Vercel Web Analytics is cookieless by design (server-side daily-rotating hash, IP-anonymised, no device storage). No consent banner is shown on aqta.ai because none is required under GDPR / ePrivacy where no cookies are set. If we ever introduce a feature that needs a non-essential cookie, we will surface a consent prompt before any such cookie is written and update this section on the same day.
Sub-processors that touch customer data are named in the sub-processors section on /trust, with region, role, and the 30-day notice window we commit to before any change.
What is written client-side today:
- localStorage preference keys: Two small preference flags, written only when you change a setting yourself:
aqta-marketing-theme(light/dark toggle) andtext-size(blog reader size). Both are strictly-necessary-exempt under ePrivacy Art 5(3); both are local to your browser and never sent to our servers. - Vercel Web Analytics: Cookieless, aggregated, IP-anonymised. Counts a visit, country, page, and referrer; writes nothing to your device.
- No third-party trackers, no advertising scripts, no cross-site identifiers: verifiable: open your browser DevTools, Application tab, Storage. We do not appear there.
Third-Party Services
We use the following third-party services:
- Hosting: EU-based cloud infrastructure with GDPR data-processing commitments
- Analytics: Vercel Web Analytics only. Cookieless, aggregated, IP-anonymised. No personal data collected.

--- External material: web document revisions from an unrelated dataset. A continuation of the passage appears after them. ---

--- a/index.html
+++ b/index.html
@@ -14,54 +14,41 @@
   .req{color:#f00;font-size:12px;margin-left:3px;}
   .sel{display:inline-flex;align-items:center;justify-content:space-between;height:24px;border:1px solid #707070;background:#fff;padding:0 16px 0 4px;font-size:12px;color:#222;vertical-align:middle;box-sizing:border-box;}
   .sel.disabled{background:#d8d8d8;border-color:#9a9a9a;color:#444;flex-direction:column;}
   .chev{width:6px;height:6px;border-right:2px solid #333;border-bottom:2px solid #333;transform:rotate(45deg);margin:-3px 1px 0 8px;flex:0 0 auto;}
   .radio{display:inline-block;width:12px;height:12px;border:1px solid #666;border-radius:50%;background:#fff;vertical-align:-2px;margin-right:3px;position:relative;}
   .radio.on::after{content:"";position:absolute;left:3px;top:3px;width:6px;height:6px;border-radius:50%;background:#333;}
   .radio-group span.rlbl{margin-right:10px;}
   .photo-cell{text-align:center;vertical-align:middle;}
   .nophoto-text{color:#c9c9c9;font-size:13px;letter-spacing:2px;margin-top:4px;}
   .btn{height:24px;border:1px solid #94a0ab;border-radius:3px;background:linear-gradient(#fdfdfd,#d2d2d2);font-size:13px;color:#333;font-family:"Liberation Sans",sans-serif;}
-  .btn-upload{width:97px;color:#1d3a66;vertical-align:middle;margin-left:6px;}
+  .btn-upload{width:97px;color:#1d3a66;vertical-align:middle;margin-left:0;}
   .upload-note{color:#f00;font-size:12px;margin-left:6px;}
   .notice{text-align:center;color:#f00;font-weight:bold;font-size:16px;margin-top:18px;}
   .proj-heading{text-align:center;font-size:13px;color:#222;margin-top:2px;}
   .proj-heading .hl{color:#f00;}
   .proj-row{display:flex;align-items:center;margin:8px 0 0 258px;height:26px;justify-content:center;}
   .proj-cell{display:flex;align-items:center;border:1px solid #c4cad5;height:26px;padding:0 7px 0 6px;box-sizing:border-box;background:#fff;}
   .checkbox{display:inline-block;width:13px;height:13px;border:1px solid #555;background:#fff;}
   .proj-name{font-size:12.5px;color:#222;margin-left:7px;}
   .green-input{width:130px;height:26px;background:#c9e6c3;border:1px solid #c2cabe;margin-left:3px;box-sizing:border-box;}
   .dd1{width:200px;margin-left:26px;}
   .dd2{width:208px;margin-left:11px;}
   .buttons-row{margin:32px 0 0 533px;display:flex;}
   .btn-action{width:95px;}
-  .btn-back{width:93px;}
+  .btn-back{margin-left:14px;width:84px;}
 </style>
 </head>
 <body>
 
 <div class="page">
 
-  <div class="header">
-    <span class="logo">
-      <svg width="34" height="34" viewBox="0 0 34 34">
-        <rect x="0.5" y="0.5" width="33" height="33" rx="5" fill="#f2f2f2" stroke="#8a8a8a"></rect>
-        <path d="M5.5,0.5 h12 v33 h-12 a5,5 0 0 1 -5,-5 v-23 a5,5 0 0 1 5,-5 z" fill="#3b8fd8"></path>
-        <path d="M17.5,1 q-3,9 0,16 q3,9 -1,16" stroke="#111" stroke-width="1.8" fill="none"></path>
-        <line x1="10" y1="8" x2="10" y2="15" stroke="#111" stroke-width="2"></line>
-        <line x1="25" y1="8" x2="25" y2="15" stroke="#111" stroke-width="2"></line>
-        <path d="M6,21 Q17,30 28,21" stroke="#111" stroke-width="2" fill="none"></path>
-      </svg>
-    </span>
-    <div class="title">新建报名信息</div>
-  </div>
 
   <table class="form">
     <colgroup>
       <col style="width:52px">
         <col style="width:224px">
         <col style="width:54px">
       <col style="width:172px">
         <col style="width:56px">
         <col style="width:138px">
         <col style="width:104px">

- Payment processing: Limited billing information shared with our payment processor for subscription processing
Your Rights (GDPR)
Under GDPR, you have the right to:
- Access your personal data
- Rectify inaccurate data
- Request deletion of your data
- Object to processing
- Data portability
- Withdraw consent
To exercise these rights, email hello@aqta.ai with the subject line Data protection request.
International Transfers
Primary processing and storage take place on EU-based infrastructure. Some processing reaches our operations in Switzerland; transfers to Switzerland are covered by the European Commission's adequacy decision for Switzerland under GDPR Article 45, which permits transfers without additional safeguards.
A limited number of sub-processors have a US parent (for example Amazon Web Services, which provides Amazon SES). Where such transfers occur, they are governed by the European Commission's Standard Contractual Clauses under GDPR Article 46, together with supplementary technical and organisational measures. Our current sub-processors are listed in the sub-processors section on /trust.
Changes to This Policy
We may update this Privacy Policy from time to time. We will notify you of any material changes by email or through the Aqta platform.
Contact Us
For data-subject requests (access, rectification, erasure, portability, restriction, objection) or any data-protection enquiry:
Email: hello@aqta.ai with the subject line Data protection request.
We acknowledge receipt within two working days and respond substantively within one month of receipt, extendable by up to two further months for complex requests, under GDPR Articles 12(3)-(4). For security-vulnerability disclosures use security@aqta.ai or see /.well-known/security.txt.
Aqta Technologies Limited · 26/27 Upper Pembroke Street, Dublin 2, D02 X361, Ireland · CRO 807530.